Tuesday, December 1st at 7 PM
Over the past few months, you have joined Darien Library's staff as we have visited England, Nigeria, Bangladesh, India, Pakistan, China, and France - and even found a bit of time to have some truly inspiring conversations about books! Though there were a lot of differing opinions about the characters, the authors' intents, the plots, and even the book covers, all who participated in this year's Fall Book Discussion Series, Adventures for the Armchair Traveler, were able to settle on one single idea - that there is nothing quite like experiencing other cultures...other ideas...other lives...through a beautifully written word.
And whether or not you have read our selections for this series (Little Bee, A Golden Age, The Painter From Shanghai, and the one that seems to have generated the most love/hate relationships of them all - The Elegance of the Hedgehog), you won't want to miss out on the conclusion to our adventures in travel; it will surely be a treat for us all!

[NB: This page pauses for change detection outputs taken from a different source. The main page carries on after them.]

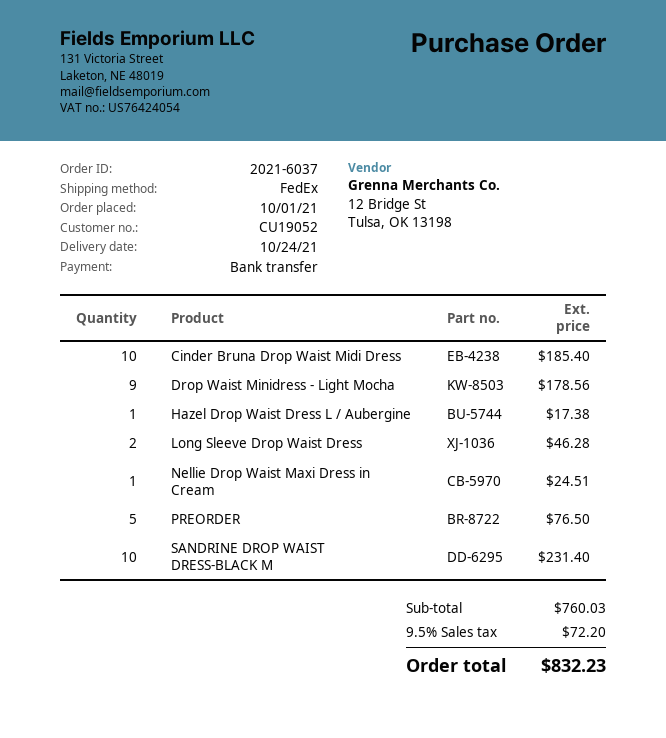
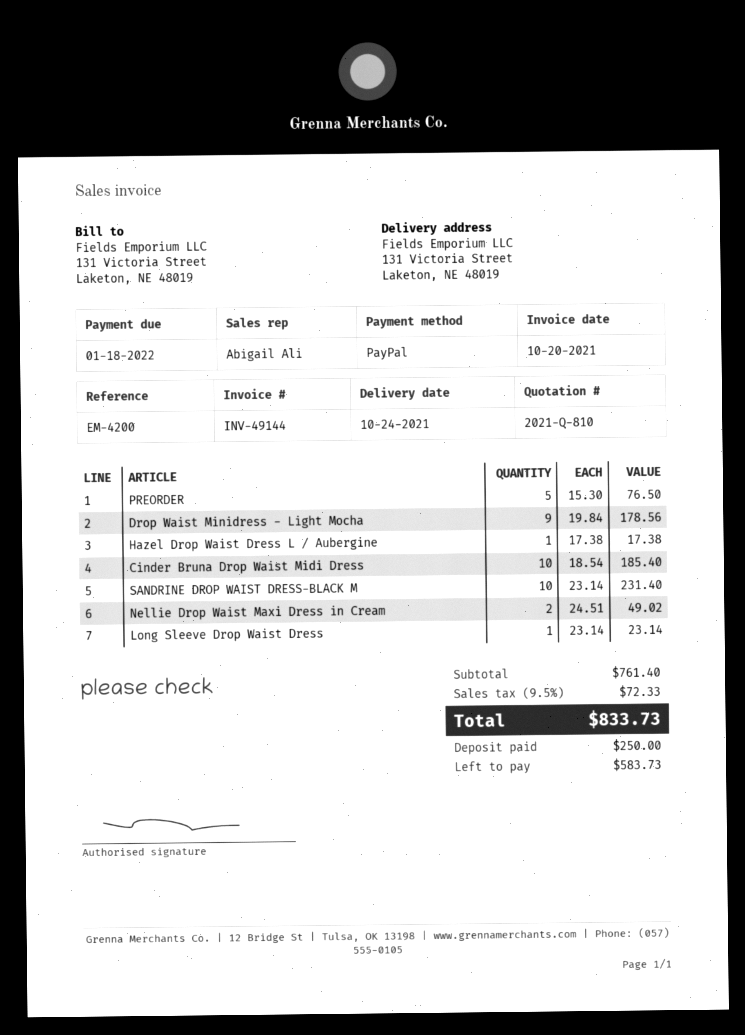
payment method: bank transfer -> PayPal
Long Sleeve Drop Waist Dress: 2 for 46.28 -> 1 for 23.14
Nellie Drop Waist Maxi Dress in Cream: 1 for 24.51 -> 2 for 49.02
subtotal: 760.03 -> 761.40
tax: 9.5% = 72.20 -> 9.5% = 72.33
total: 832.23 -> 833.73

Our final destination is home - Darien Library, in fact! We welcome back one of our favorite speakers, Dr. Mark Schenker of Yale University, who will visit us on December 1st at 7:00 p.m. to give a fascinating lecture, "Imagined Travels to Real Places: How Fiction Connects Us to Places We've Never Been." We will learn about how fiction, more than simply visiting a country as a tourist, allows us to experience another place or culture so that we really understand...we "get it" and not just "get there." It will surely be a treat for us all!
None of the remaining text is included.